1. He suggests to him what in his case was proper to be said and done. Surely it is meet to be said unto God, I have borne chastisement, and desire to submit cheerfully and patiently, and wait the Lord's leisure for its removal. I will not offend any more, by charging God foolishly, as severe and unjust. That which I see not, teach thou me: I see much evil which deserves punishment, yet I see but a part: Who can understand his errors? Open my eyes, and make my conscience tender and sensible. If I have done iniquity, I will do no more; the past sufficeth: henceforward, through divine grace, I hope to walk more holily and humbly than I have hitherto done. Note; (1.) They who are truly humbled for sin, will never complain against God for what they suffer. (2.) When we are afflicted, we are especially called upon to inquire after the cause. (3.) When we turn to God, we must resolutely turn from sin: Christ and Belial cannot agree.
2. He reproves him for his waywardness.
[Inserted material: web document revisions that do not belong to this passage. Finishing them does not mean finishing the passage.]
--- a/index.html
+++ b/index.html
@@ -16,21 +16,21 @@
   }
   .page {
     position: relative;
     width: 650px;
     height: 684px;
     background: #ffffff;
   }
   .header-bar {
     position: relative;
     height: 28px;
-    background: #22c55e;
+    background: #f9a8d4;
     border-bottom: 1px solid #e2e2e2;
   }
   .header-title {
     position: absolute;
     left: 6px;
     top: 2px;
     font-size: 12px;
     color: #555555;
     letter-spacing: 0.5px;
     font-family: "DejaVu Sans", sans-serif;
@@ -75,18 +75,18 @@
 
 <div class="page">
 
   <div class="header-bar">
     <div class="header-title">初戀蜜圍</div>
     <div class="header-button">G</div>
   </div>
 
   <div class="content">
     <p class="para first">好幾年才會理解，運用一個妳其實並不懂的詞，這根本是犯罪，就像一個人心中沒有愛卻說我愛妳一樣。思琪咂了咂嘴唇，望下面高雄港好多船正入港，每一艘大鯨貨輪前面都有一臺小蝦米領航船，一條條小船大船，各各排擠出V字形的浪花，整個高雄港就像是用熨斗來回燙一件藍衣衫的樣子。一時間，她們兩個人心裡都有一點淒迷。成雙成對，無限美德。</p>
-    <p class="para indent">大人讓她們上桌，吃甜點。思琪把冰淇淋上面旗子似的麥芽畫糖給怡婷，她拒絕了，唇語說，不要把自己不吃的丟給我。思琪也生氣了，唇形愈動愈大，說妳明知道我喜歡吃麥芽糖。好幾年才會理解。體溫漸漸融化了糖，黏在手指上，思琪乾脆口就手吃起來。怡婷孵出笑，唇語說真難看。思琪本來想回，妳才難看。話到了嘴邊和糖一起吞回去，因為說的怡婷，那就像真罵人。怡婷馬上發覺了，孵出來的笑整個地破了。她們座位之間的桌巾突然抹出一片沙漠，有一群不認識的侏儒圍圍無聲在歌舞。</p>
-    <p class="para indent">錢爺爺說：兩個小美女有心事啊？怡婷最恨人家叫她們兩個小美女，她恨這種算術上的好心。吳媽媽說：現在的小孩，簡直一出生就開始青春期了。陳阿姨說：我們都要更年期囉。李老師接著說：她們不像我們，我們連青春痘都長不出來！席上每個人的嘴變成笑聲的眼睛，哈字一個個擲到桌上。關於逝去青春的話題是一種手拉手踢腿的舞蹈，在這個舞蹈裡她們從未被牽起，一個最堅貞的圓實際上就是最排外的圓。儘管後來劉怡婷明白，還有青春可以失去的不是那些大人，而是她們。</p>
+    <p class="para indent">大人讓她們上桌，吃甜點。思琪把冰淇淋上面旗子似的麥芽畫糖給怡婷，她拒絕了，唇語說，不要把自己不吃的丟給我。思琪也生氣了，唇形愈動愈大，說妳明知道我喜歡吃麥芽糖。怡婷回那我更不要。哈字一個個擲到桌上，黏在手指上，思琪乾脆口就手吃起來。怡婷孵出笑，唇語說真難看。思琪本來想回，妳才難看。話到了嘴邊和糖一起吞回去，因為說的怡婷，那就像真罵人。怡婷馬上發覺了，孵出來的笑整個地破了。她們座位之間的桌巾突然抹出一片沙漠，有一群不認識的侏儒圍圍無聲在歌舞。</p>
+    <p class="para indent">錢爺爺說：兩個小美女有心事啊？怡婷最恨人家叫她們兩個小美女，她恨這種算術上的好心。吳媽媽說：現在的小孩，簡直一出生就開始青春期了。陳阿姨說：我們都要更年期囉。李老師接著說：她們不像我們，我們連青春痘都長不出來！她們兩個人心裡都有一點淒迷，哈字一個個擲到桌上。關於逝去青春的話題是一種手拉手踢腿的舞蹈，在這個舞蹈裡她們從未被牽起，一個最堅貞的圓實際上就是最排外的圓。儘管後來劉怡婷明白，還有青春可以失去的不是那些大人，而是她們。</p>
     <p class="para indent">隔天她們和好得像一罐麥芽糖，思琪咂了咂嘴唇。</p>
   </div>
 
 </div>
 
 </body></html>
Should it be according to thy mind? It were highly unreasonable that the creature's will should prevail against his creator and governor: Beside, He will recompence it, whether thou refuse, or whether thou choose: And therefore it is in vain to struggle against his will. But if thou shouldst persist, thou must bear the blame, and not I: never will I object to any of his dispensations, which are all holy, and just, and good: Therefore speak what thou knowest, if it appear a wiser method of proceeding than that which I have suggested. Note; (1.) He who knows what is most for our good, and designs that in all he doth, must needs do well; and it is the height of folly to object. (2.) To struggle against God, or find fault with him, is as useless as it is foolish and sinful.
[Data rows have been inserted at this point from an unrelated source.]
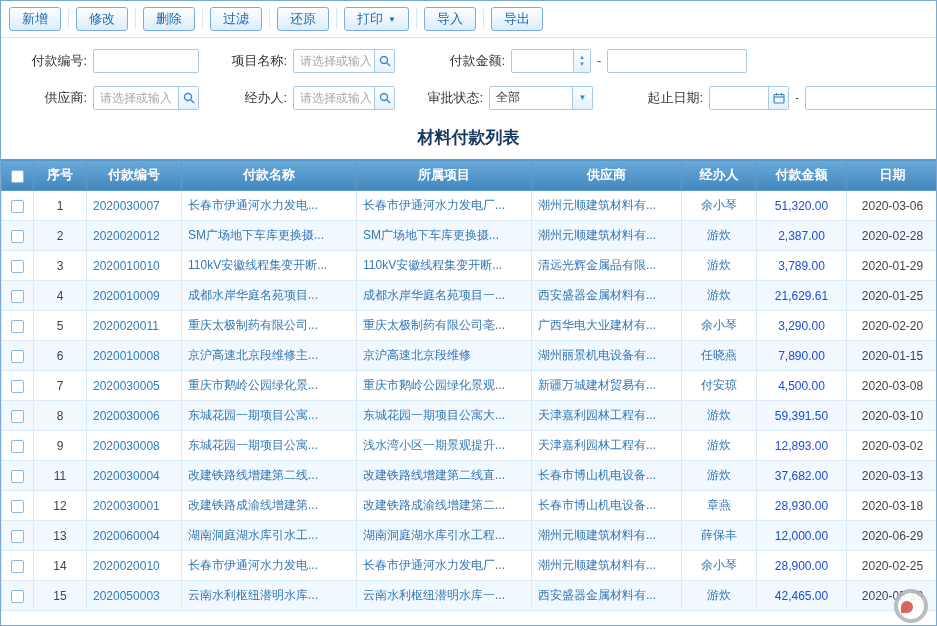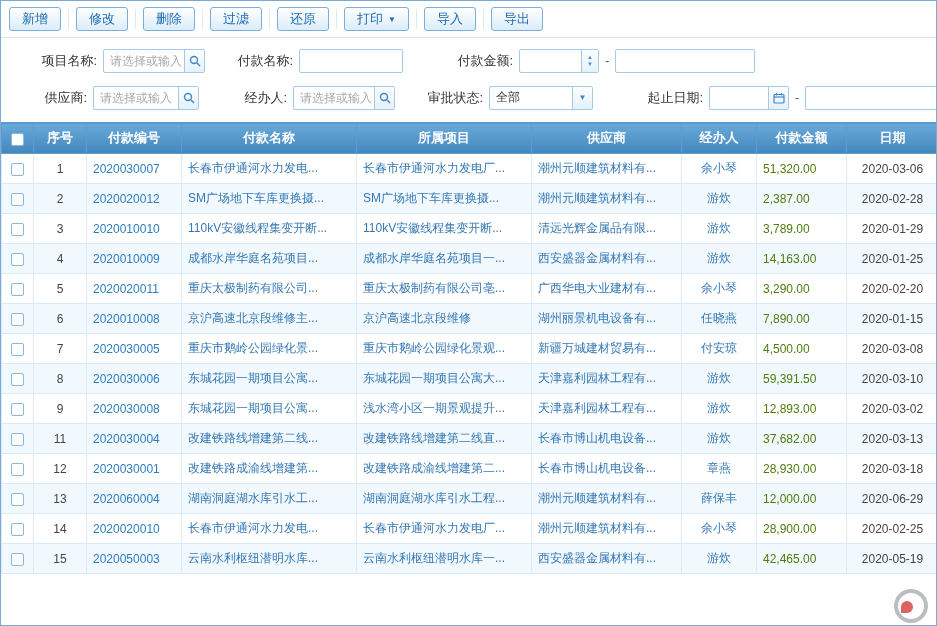--- a/index.html
+++ b/index.html
@@ -42,21 +42,21 @@
            border:1px solid #5e9cce;text-align:center;padding:0 4px;overflow:hidden;white-space:nowrap;}
   .grid td{height:29px;border:1px solid #d9eafa;font-size:12px;padding:0 6px;overflow:hidden;white-space:nowrap;}
   .grid tbody tr:nth-child(even){background:#f1f8fe;}
   .col-cb{text-align:center;padding:0;}
   .cb{appearance:none;-webkit-appearance:none;width:13px;height:13px;border:1px solid #8bb8dd;border-radius:2px;background:#fff;margin:0;vertical-align:middle;cursor:pointer;}
   .c-seq{text-align:center;color:#444;}
   .c-no{text-align:left;}
   .link{color:#2d7dc1;cursor:pointer;text-decoration:none;}
   .c-name,.c-proj,.c-sup{color:#3478b5;text-align:left;}
   .c-handler{text-align:center;color:#3478b5;}
-  .c-amount{text-align:left;color:#4d7c0f;padding-right:10px;}
+  .c-amount{text-align:center;color:#1d4ed8;padding-right:10px;}
   .c-date{text-align:center;color:#444;margin-left:12px;}
   
   .watermark{position:absolute;right:8px;bottom:2px;display:flex;align-items:center;gap:7px;opacity:0.9;pointer-events:none;}
   .wm-logo{width:34px;height:34px;border:4px solid #b3b7bb;border-radius:50%;box-sizing:border-box;position:relative;background:#fff;}
   .wm-logo::after{content:"";position:absolute;left:3px;top:8px;width:12px;height:12px;background:#d9534f;border-radius:50% 50% 50% 0;}
   .wm-text{display:flex;flex-direction:column;line-height:1.15;}
   .wm-brand{font-size:21px;font-weight:bold;color:#9aa0a6;letter-spacing:2px;}
   .wm-domain{font-size:11px;color:#b3b8bd;}
 </style>
 </head>
@@ -80,35 +80,35 @@
       <span class="caret">▼</span>
     </button>
     <span class="tb-sep"></span>
     <button class="btn">导入</button>
     <span class="tb-sep"></span>
     <button class="btn">导出</button>
   </div>
 
   <div class="filters">
     <div class="filter-row">
+      <div class="fg fg1">
+        <span class="lbl">付款编号:</span>
+        <input class="txt w106" style="">
+      </div>
       <div class="fg fg2">
         <span class="lbl">项目名称:</span>
         <span class="combo c102">
           <input class="txt" placeholder="请选择或输入" style="">
           <span class="icon-btn">
             <svg width="12" height="12" viewBox="0 0 12 12">
                 <circle cx="5" cy="5" r="3.5" fill="none" stroke="#3f87cd" stroke-width="1.4"></circle>
                 <line x1="8" y1="8" x2="11" y2="11" stroke="#3f87cd" stroke-width="1.4"></line>
               </svg>
           </span>
         </span>
-      </div>
-      <div class="fg fg3">
-        <span class="lbl">付款名称:</span>
-        <input class="txt c104" style="">
       </div>
       <div class="fg fg4">
         <span class="lbl">付款金额:</span>
         <span class="combo w80c">
           <input class="txt" style="">
           <span class="spin">
             <span class="sp-up">▲</span>
             <span class="sp-dn">▼</span>
           </span>
         </span>
@@ -162,20 +162,21 @@
                 <line x1="8.5" y1="1" x2="8.5" y2="3.5" stroke="#3f87cd" stroke-width="1.2"></line>
               </svg>
           </span>
         </span>
         <span class="range-sep">-</span>
         <input class="txt w140" style="">
       </div>
     </div>
   </div>
 
+  <div class="page-title">材料付款列表</div>
 
   <table class="grid">
     <colgroup>
       <col style="width:32px">
         <col style="width:53px">
         <col style="width:95px">
         <col style="width:175px">
       <col style="width:175px">
         <col style="width:150px">
         <col style="width:75px">
@@ -231,21 +232,21 @@
         <td class="c-date">2020-01-29</td>
       </tr>
         <tr class="">
         <td class="col-cb"><input type="checkbox" class="cb" style=""></td>
         <td class="c-seq">4</td>
         <td class="c-no"><a class="link">2020010009</a></td>
         <td class="c-name">成都水岸华庭名苑项目...</td>
         <td class="c-proj">成都水岸华庭名苑项目一...</td>
         <td class="c-sup">西安盛器金属材料有...</td>
         <td class="c-handler">游炊</td>
-        <td class="c-amount">14,163.00</td>
+        <td class="c-amount">21,629.61</td>
         <td class="c-date">2020-01-25</td>
       </tr>
         <tr class="">
         <td class="col-cb"><input type="checkbox" class="cb" style=""></td>
         <td class="c-seq">5</td>
         <td class="c-no"><a class="link">2020020011</a></td>
         <td class="c-name">重庆太极制药有限公司...</td>
         <td class="c-proj">重庆太极制药有限公司亳...</td>
         <td class="c-sup">广西华电大业建材有...</td>
         <td class="c-handler">余小琴</td>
3. He appeals, for the reasonableness of what he had advanced, to all men of wisdom and godliness. However, wise Job might be, in the present case he apprehends that he had betrayed some want of understanding, as well as some defect in piety. And he wished heartily that the company would weigh Job's words, as well as his answer, as he disputed not for victory, but truth. Three reasons he gives for wishing Job's case to be thoroughly tried. [1.] Because he apprehended that his speeches had a tendency to strengthen the hands of the wicked. [2.] Because he had appeared hastily to triumph in his defence, when, in fact, he was justly to be blamed, though clear of some particulars which his friends had suggested. [3.] Because to his impatience under reproof, he had added rebellion against God; and, by continued self-vindication, accused him as unrighteous. Note; (1.) Great men, and good men, are still but men, and will see daily cause to say, "Forgive us our trespasses." (2.) The kindest office of christian friendship is, to improve and lead us to a right and humbling view of ourselves.